The War Next-Door (2021) s01e02 Episode Script


There's no way.
No way!
No way! This should've been my moment!
- It was my cover moment!
- Ma'am, excuse me.

- Ma'am, what are you doing?
- Give me that!
- Give it to me!
- Ma'am, calm down!
You know how hard it was
to get on that cover?
- Give it to me now! Give
- Stop it!
Give it now.

- Ma'am, calm down.

- Give me the magazine.

- Ma'am, calm down.

- No! Get away! Get Away! It was my cover!
Ma'am, please calm down.

- Ma'am, I have to ask you to leave.

- No, no, no! That was my cover!
It was my cover moment.

Oh, my God! We went around the meter,
and the bill is still so high.

That's not necessary.

- Hello, my love.

- What's up?
- Guess what.

- No!
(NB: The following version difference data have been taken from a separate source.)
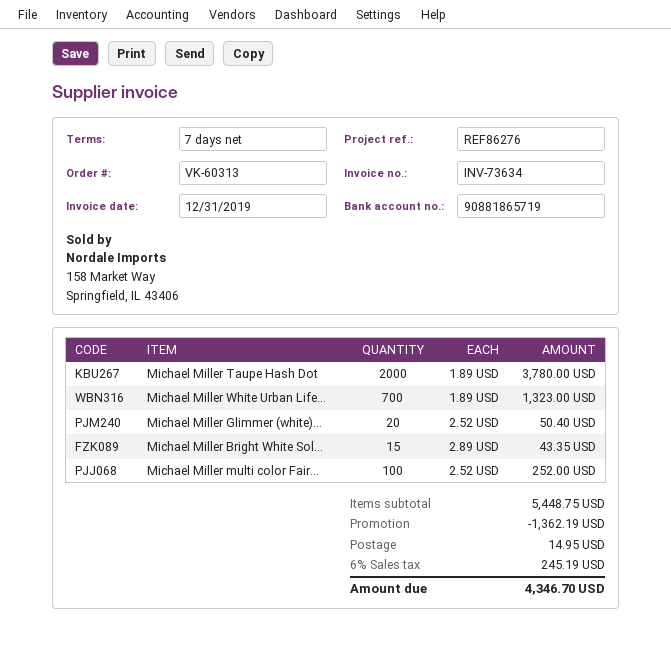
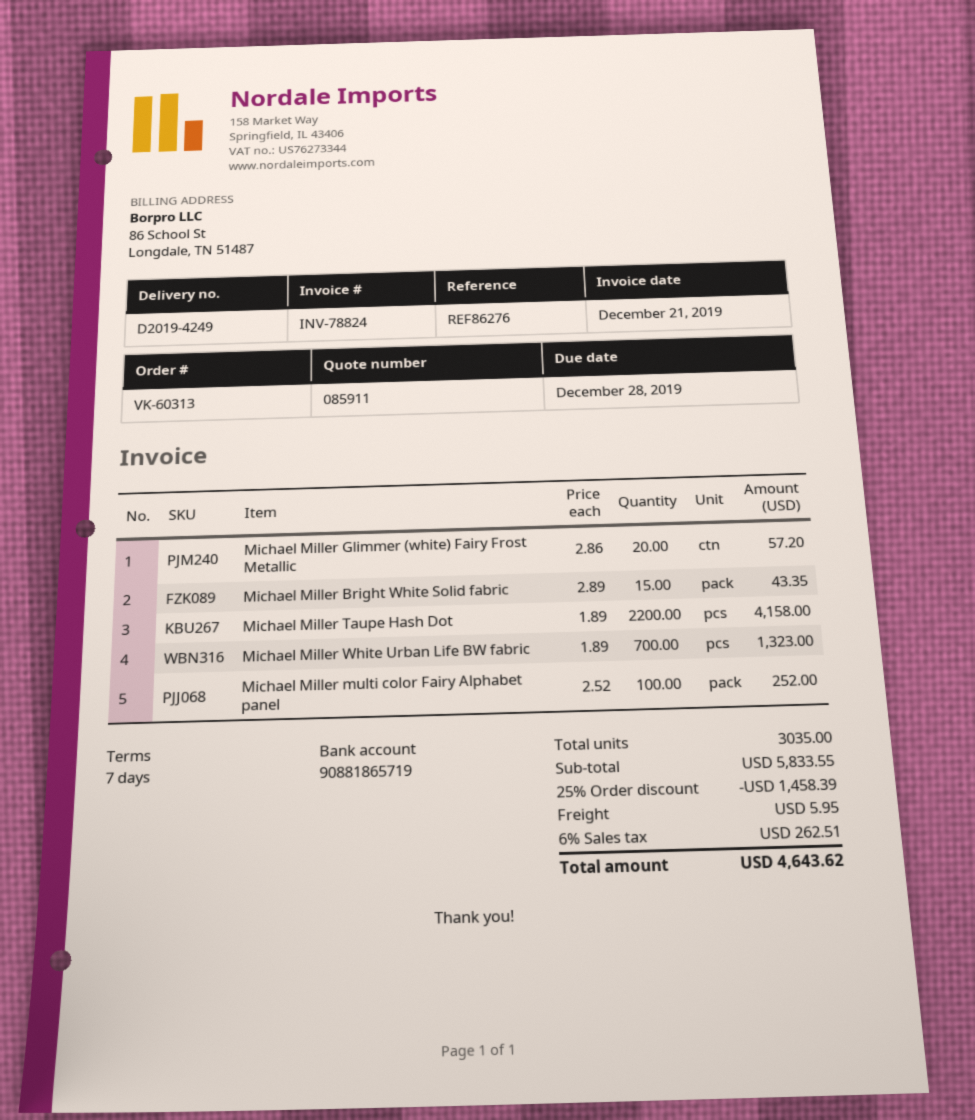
invoice number: INV-73634 -> INV-78824
invoice date: 2019-12-31 -> 2019-12-21
Michael Miller Taupe Hash Dot: 2000 x 1.89 = 3780.00 -> 2200 x 1.89 = 4158.00
Michael Miller Glimmer (white)...: 20 x 2.52 = 50.40 -> 20 x 2.86 = 57.20
subtotal: 5448.75 -> 5833.55
discount: 1362.19 -> 1458.39
shipping: 14.95 -> 5.95
tax: 6% = 245.19 -> 6% = 262.51
total: 4346.70 -> 4643.62

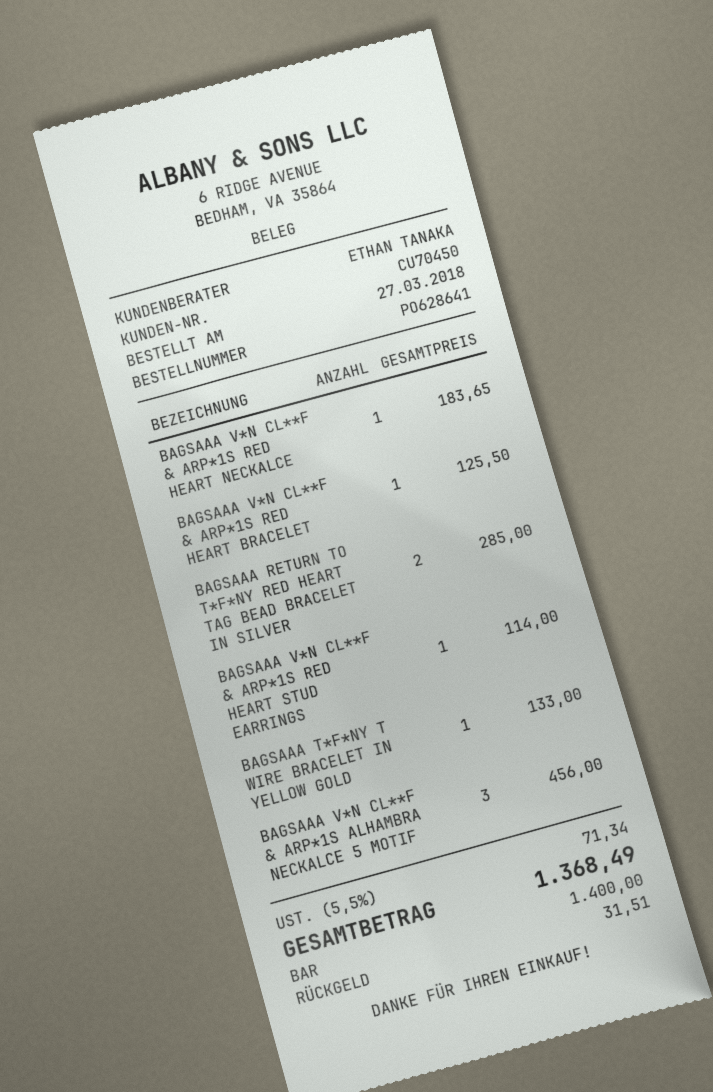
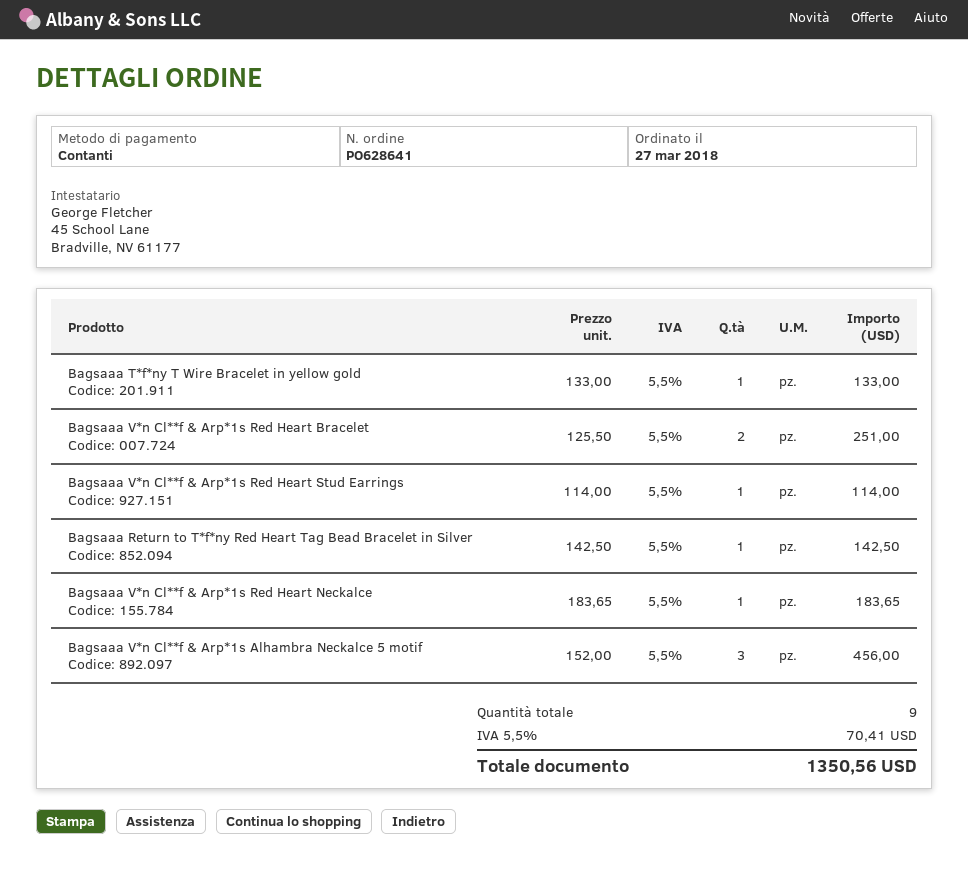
BAGSAAA V*N CL**F & ARP*1S RED HEART BRACELET: 1 for 125.50 -> 2 for 251.00
BAGSAAA RETURN TO T*F*NY RED HEART TAG BEAD BRACELET IN SILVER: 2 for 285.00 -> 1 for 142.50
tax: 5.5% = 71.34 -> 5.5% = 70.41
total: 1368.49 -> 1350.56

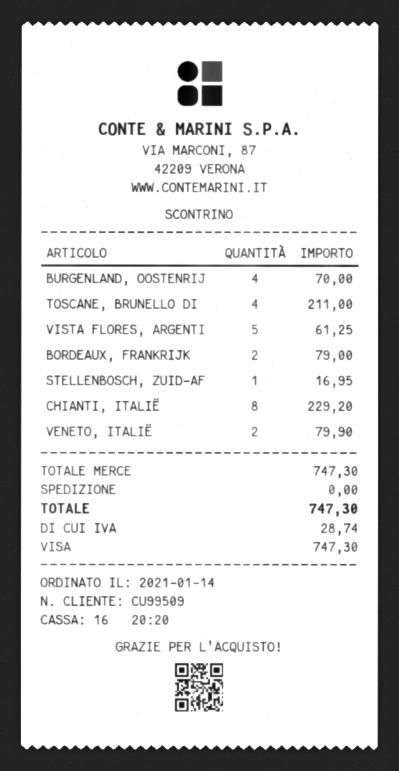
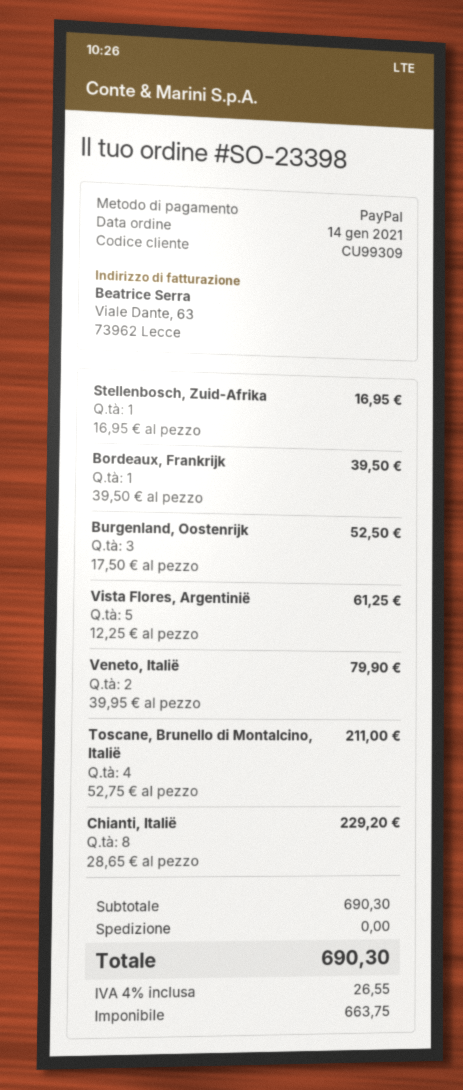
customer number: CU99509 -> CU99309
payment method: Visa -> PayPal
BURGENLAND, OOSTENRIJ: 4 for 70.00 -> 3 for 52.50
BORDEAUX, FRANKRIJK: 2 for 79.00 -> 1 for 39.50
subtotal: 747.30 -> 690.30
tax: 28.74 -> 26.55
total: 747.30 -> 690.30

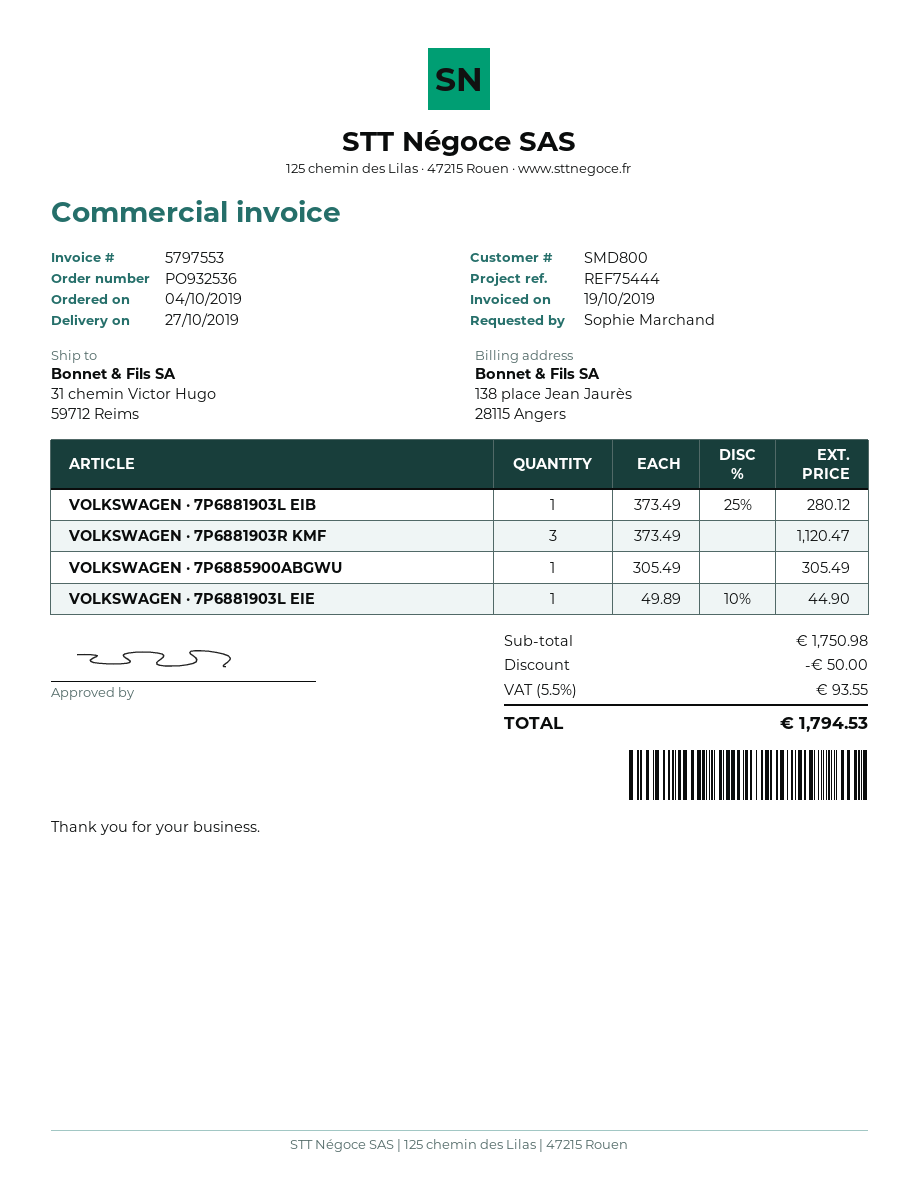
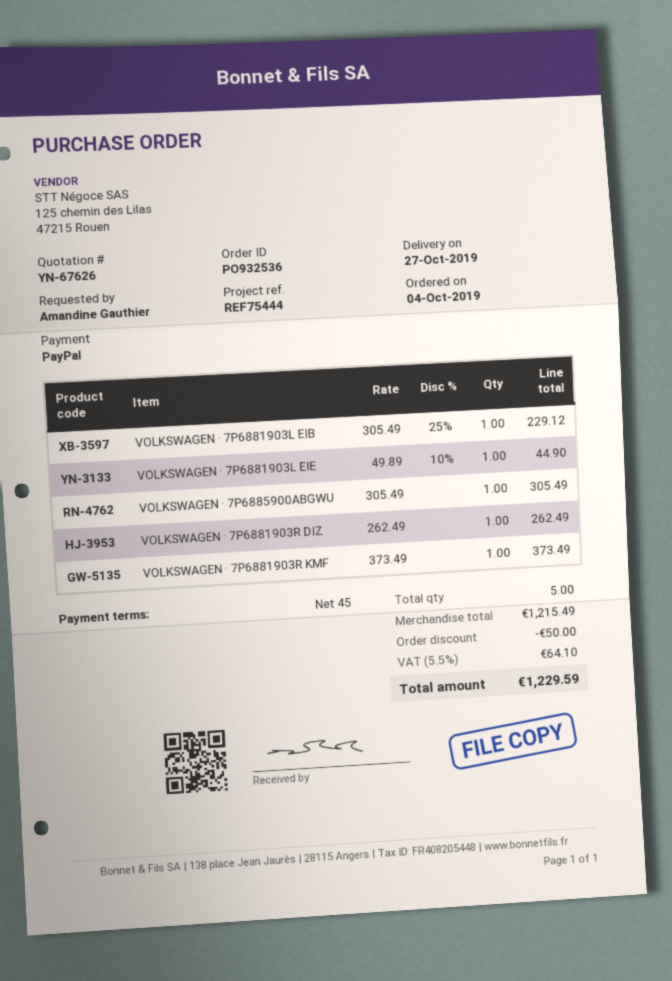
ordered by: Sophie Marchand -> Amandine Gauthier
VOLKSWAGEN · 7P6881903L EIB: 1 x 373.49 - 25% = 280.12 -> 1 x 305.49 - 25% = 229.12
VOLKSWAGEN · 7P6881903R KMF: 3 x 373.49 = 1120.47 -> 1 x 373.49 = 373.49
VOLKSWAGEN · 7P6881903R DIZ: none -> 1 x 262.49 = 262.49
subtotal: 1750.98 -> 1215.49
tax: 5.5% = 93.55 -> 5.5% = 64.10
total: 1794.53 -> 1229.59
Hold on.
Turn it off.

- Look, look.

- We need to save.

You're on the cover of a magazine.

You look great, my love,
like a real celebrity, huh?
Oh, Genaro, are you kidding.

- What's wrong?
- You spent all this money on one magazine?
You really think I'm dumb enough
to spend that much on just one?
I bought a lot.

Two for your mom,
one for each of the kids, one for Tomás.

And two for the people still living
in our old neighborhood,
so that they see we are rich now.

- I did a one-week cleanse for this?
- Ugh!
Yeah, like,
I did the keto diet, intermittent fasting.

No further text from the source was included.